Almira Kolenovic brought suit against her former attorney who she claims did a bad job and caused her family to miss the deadline for a green card application. Kolenovic is now 34 and resides in New York where she has lived out her entire life.

Her parents received temporary amnesty in 1989 when Ronald Regan signed immigration reform legislation, but the family did not apply for a green card within the three year span they had. Kolenovic’s paperwork eventually was submitted, but 19 months past the due date. She states in court papers that her incompetent attorney was to blame and she should have an exception made even though she missed the deadline.

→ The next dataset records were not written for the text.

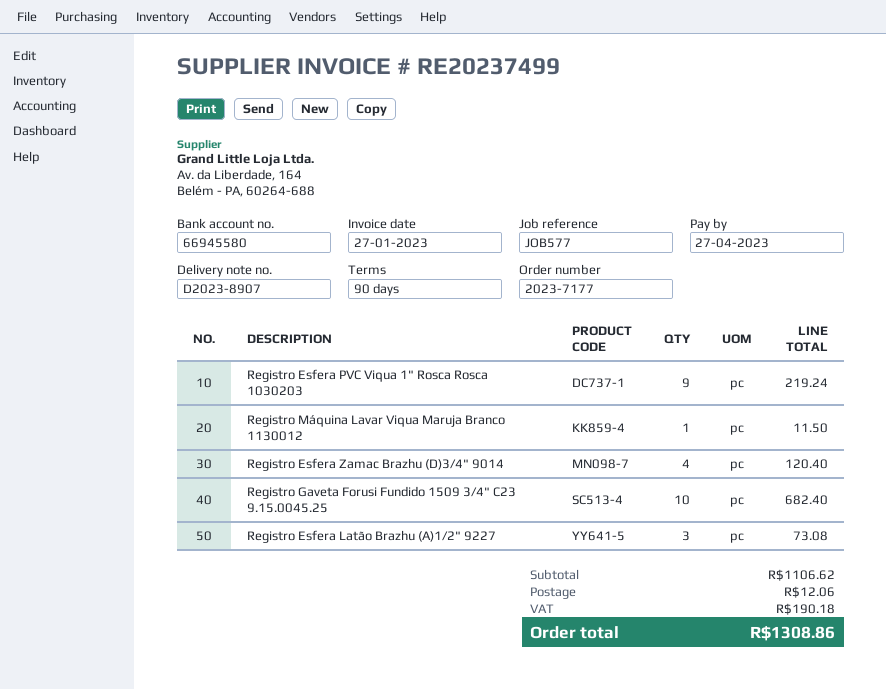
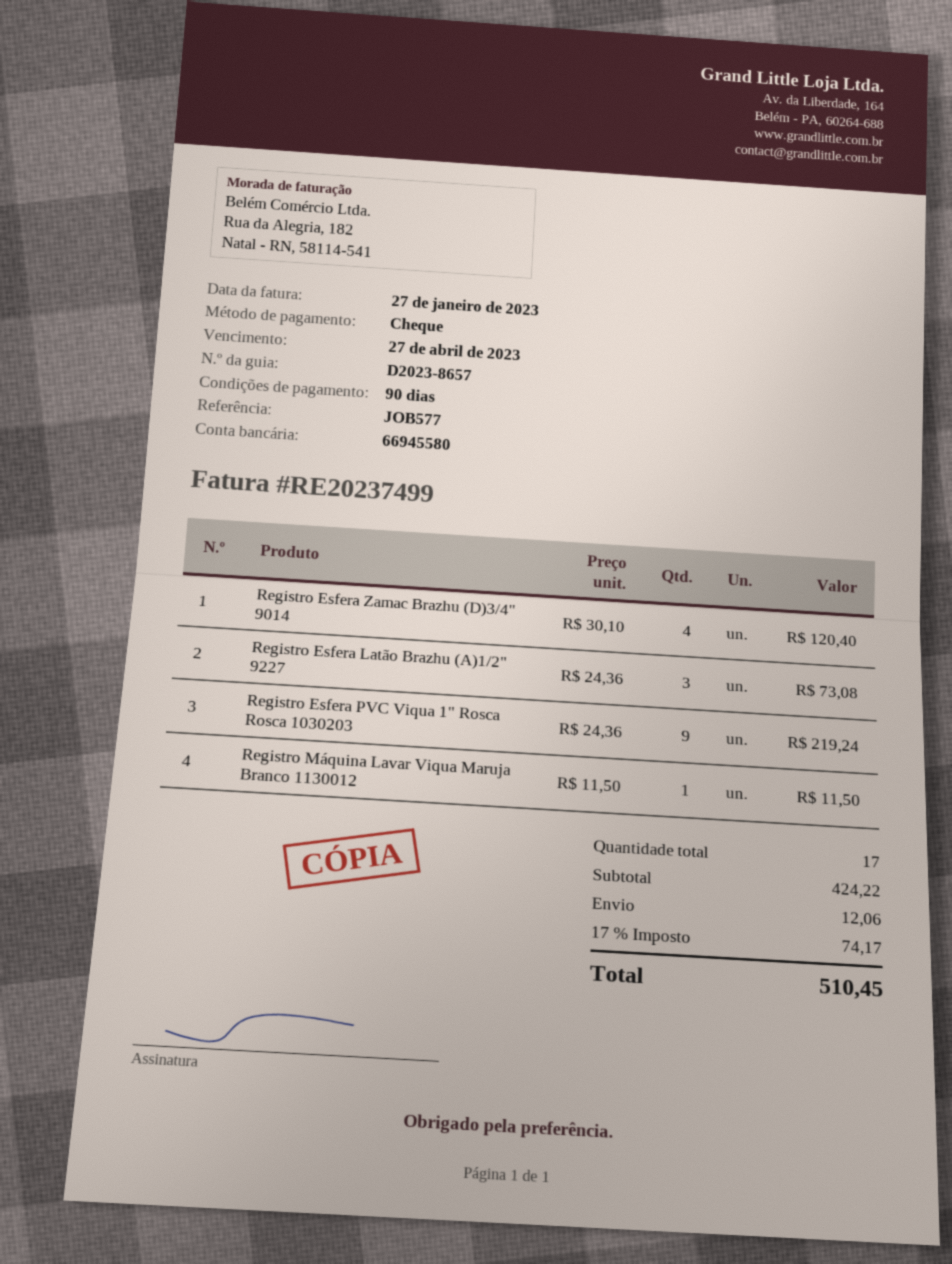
delivery note number: D2023-8907 -> D2023-8657
Registro Gaveta Forusi Fundido 1509 3/4" C23 9.15.0045.25: 10 for 682.40 -> none
subtotal: 1106.62 -> 424.22
tax: 190.18 -> 74.17
total: 1308.86 -> 510.45

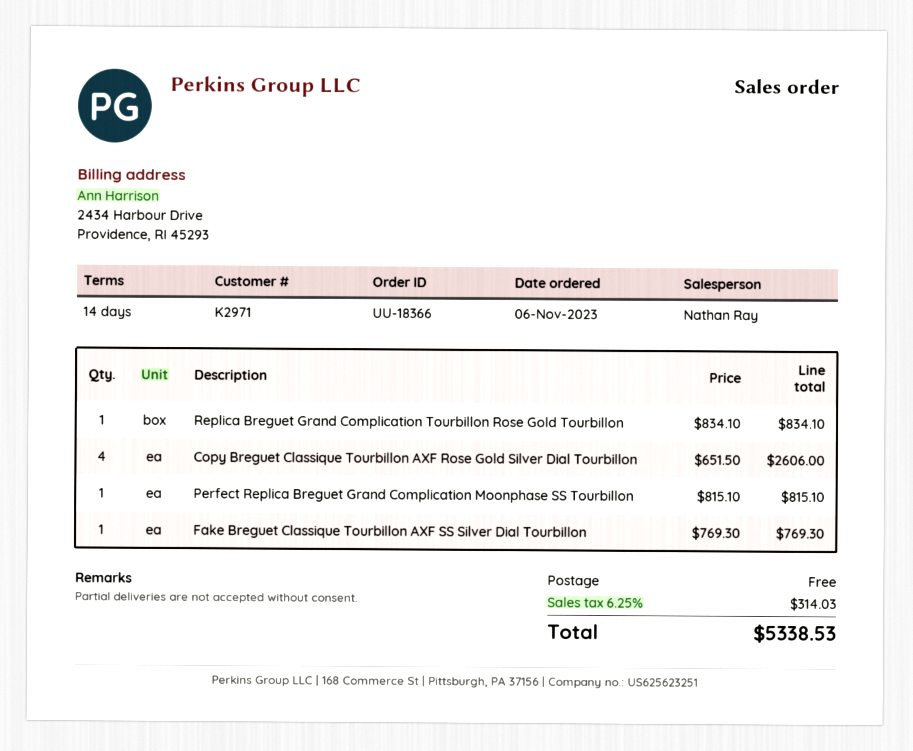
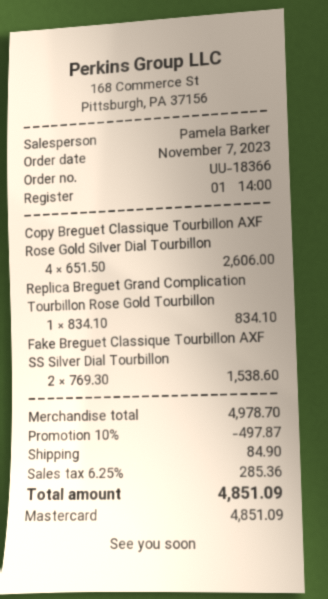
order date: 2023-11-06 -> 2023-11-07
sales rep: Nathan Ray -> Pamela Barker
Perfect Replica Breguet Grand Complication Moonphase SS Tourbillon: 1 x 815.10 = 815.10 -> none
Fake Breguet Classique Tourbillon AXF SS Silver Dial Tourbillon: 1 x 769.30 = 769.30 -> 2 x 769.30 = 1538.60
discount: none -> 10% = 497.87
shipping: 0.00 -> 84.90
tax: 6.25% = 314.03 -> 6.25% = 285.36
total: 5338.53 -> 4851.09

Missed deadline has huge repercussions

Unfortunately, immigration officials are not taking the missed deadline lightly nor do they care that Kolenovic was just a baby when this was all happening. In 1995, immigration officials ended up removing the temporary right to stay in the U.S. and although she tracked down her files and filed a suit against United States Citizenship and Immigration Services, Judge Ronnie Abrams, who is presiding over the case, has not decided in her favor.

The judge wrote, “The court is not without sympathy for Kolenovic,” however, Congress does not allow for the court to review late immigration status applications that were denied. The judge dismissed Kolenovic’s case and while it is unknown if she will try to appeal or not, she will most likely have to get in line with the rest of undocumented immigrants asking to receive a  green card.